In short, if you're training 'a lot' and you feel like you're training 'hard' and you aren't getting faster...or worse, then maybe you need to admit you have a problem. That is, after all, step one.

Tuesday, February 3, 2009

1000 Miles

We just arrived from our research trip in Tucson, Arizona on the red eye Sunday morning. I seem to remember being able to bounce back from such things better a few (like 15) years ago. As exhausting as the trip was, this two and a half day recon mission was a critical piece of making the March training camp there absolutely perfect for all involved.

Having been introduced by Jimbo to former resident, Virgin Blue Pro Cyclist Phil Zajicek, we had the very best resource possible for everything in Tucson, from the best rides to the best restaurants and even the best bike shop to ship our bikes to to be assembled before our arrival. Armed with our itinerary and 50 hours, T and I stood in Phoenix airport as we set the Garmin for the monster house we would be staying in for the week.

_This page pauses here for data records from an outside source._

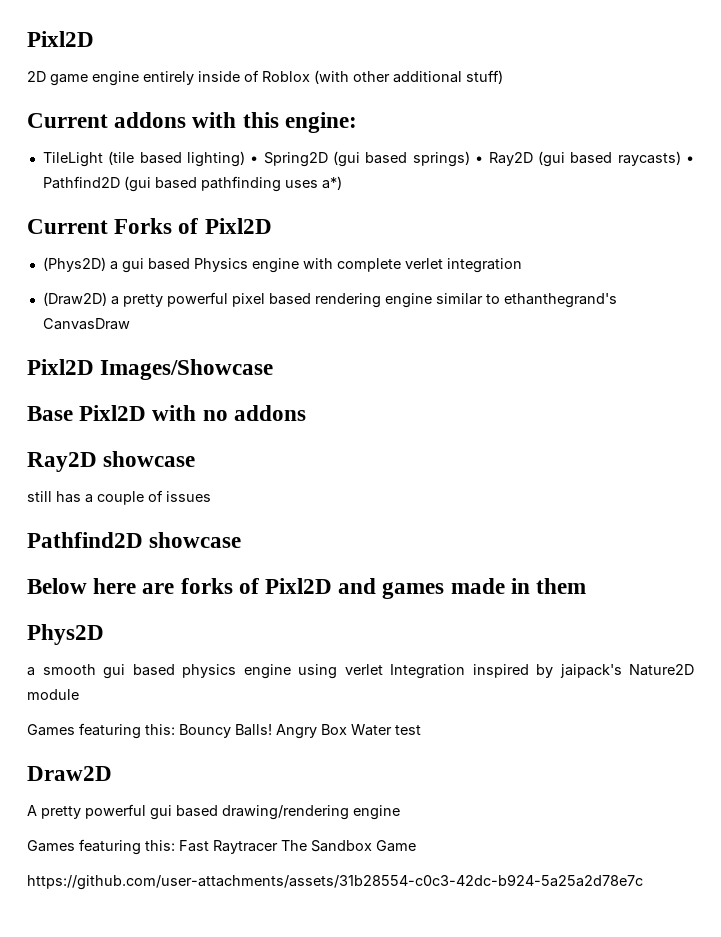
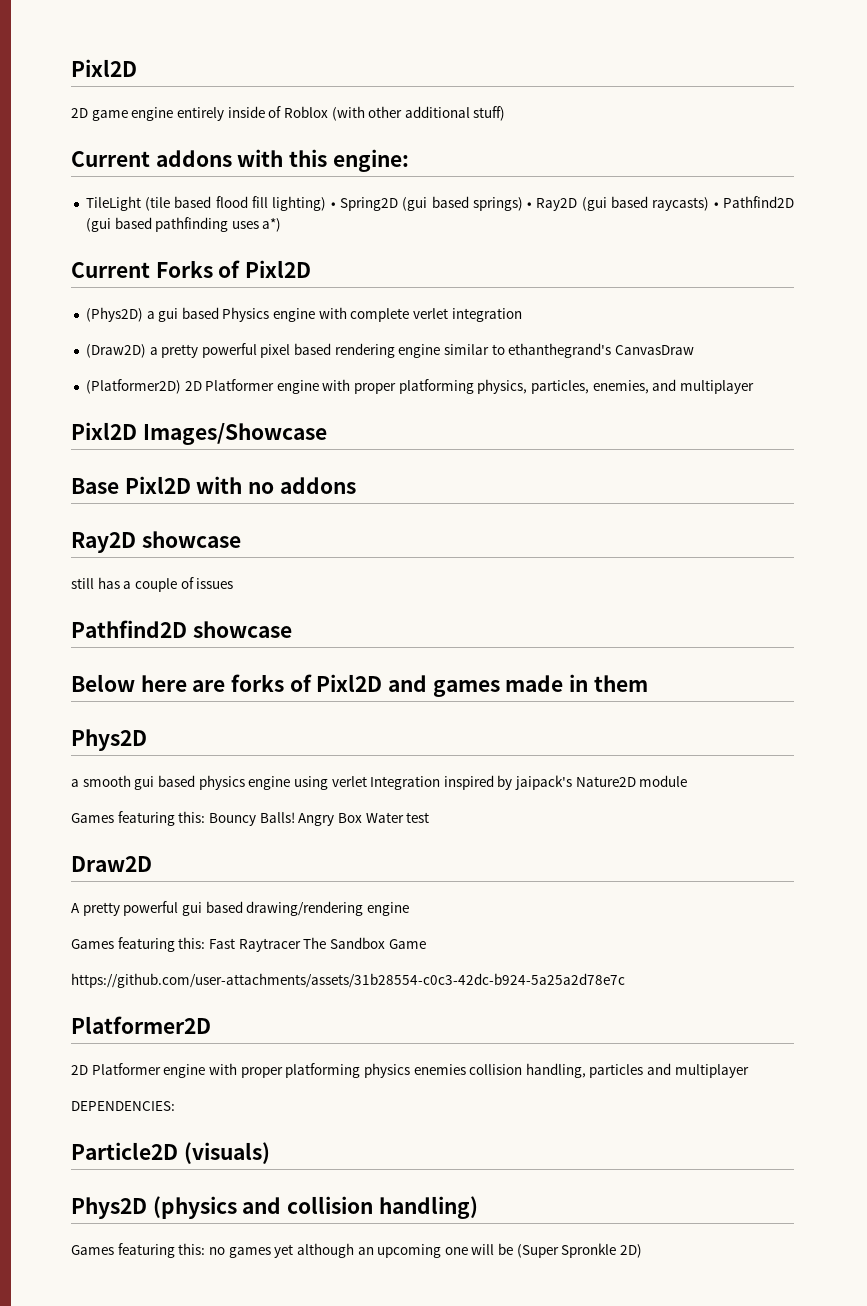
- TileLight (tile based lighting) • Spring2D (gui based springs) • Ray2D (gui based raycasts) • Pathfind2D (gui based pathfinding uses a*)
+ TileLight (tile based flood fill lighting) • Spring2D (gui based springs) • Ray2D (gui based raycasts) • Pathfind2D (gui based pathfinding uses a*)
+ (Platformer2D) 2D Platformer engine with proper platforming physics, particles, enemies, and multiplayer
+ Platformer2D
+ 2D Platformer engine with proper platforming physics enemies collision handling, particles and multiplayer
+ DEPENDENCIES:
+ Particle2D (visuals)
+ Phys2D (physics and collision handling)
+ Games featuring this: no games yet although an upcoming one will be (Super Spronkle 2D)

One of the best parts of our camps is the 'big MTV-style' house we stay in. Athletes stay in palatial accomodations with a huge common area and/or media room in which they can chill and pass the non-training time bonding with each other, sharing their own experiences. The whole vibe is pretty amazing, really. Which brings me back to our first stop. When we threw down the dough for our Tucson chateau, we did so based on the realtors website showing stunning views and 7500 sq. ft. of exceedingly opulent living.

The Garmin indicated we we arriving at 5241 yata yata street in 400 ft....200 ft....and 'you have arrived!'. Silence engulfed the SUV as T and I sat adjacent to the driveway of clearly the nicest house on the block. As a matter of fact, it was the only place that didn't have a pile of shit like screen doors, disabled cars or couches on the lawn...this was SO bad. "Ummmm, I had better call the realtor" was how T chose to break the silence. No answer when he called to politely say "we are sitting outside the house and it looks different than the one we saw on the web"...massive understatement. It seemed to me that we could have purchsed the house we sat before for what we paid to rent it. Checking the contact again, we realized that we'd not entered the correct address...we'd input the realtors home address. Of course, T would replay his message in his head to see if he'd been too derogatory regarding her home...I assured him we were cool on the way over to the palace in the hills that truly delivered as promised.

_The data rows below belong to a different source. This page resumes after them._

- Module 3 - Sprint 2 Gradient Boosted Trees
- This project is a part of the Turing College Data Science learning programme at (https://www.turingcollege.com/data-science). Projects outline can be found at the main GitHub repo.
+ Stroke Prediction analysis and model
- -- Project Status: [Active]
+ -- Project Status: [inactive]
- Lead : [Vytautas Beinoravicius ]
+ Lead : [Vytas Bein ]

Among the the goals for the trip was to interview pro soigneur and wife of uber rider/retired pro Gord, Caryn Fraser. We set up our bike delivery and assembly/disassembly with Ralph at Fair View Cyclces, home of 'The Shootout' of the fastest, most famous group rides anywhere. We met with Phil's dad for some additional perspective on making the most of our camp there.

We were able to arrange for private swim coaching at an outdoor pool high in the foothills of the Catalina Mtns.. We went to the run loops we'd be using for the camp and either drove or ran them. As T out it after running through one canyon, it was the most beautiful place he had ever run in his life. We checked off the box next to fantastic run destinations. The rides were clearly the most challenging logistically, not only in terms of planning for the trip, but for the recon as well. When we returned the car to Avis, we had driven 1000+ miles seeking out all the fantastic rides in and around Tucson...Saguaro National Monument, Colossal Cave, A mountain, Madera Canyon, Gates Pass and of course, Mt. one other little surprise 'show-stopper' that Phil suggested...let's just say that this 13+ mile climb at 8% is the most unbelievable climb T or I have ever none.

We poured our exhausted carcasses into the red eye back to NY with a sense of having finalized every detail necessary to make our first camp in Tucson as memorably perfect as our Colorado camps. As an aside, we've got Jeff working on the website after having our graphic designer come up with logos and 'treatments' for the content. Game On.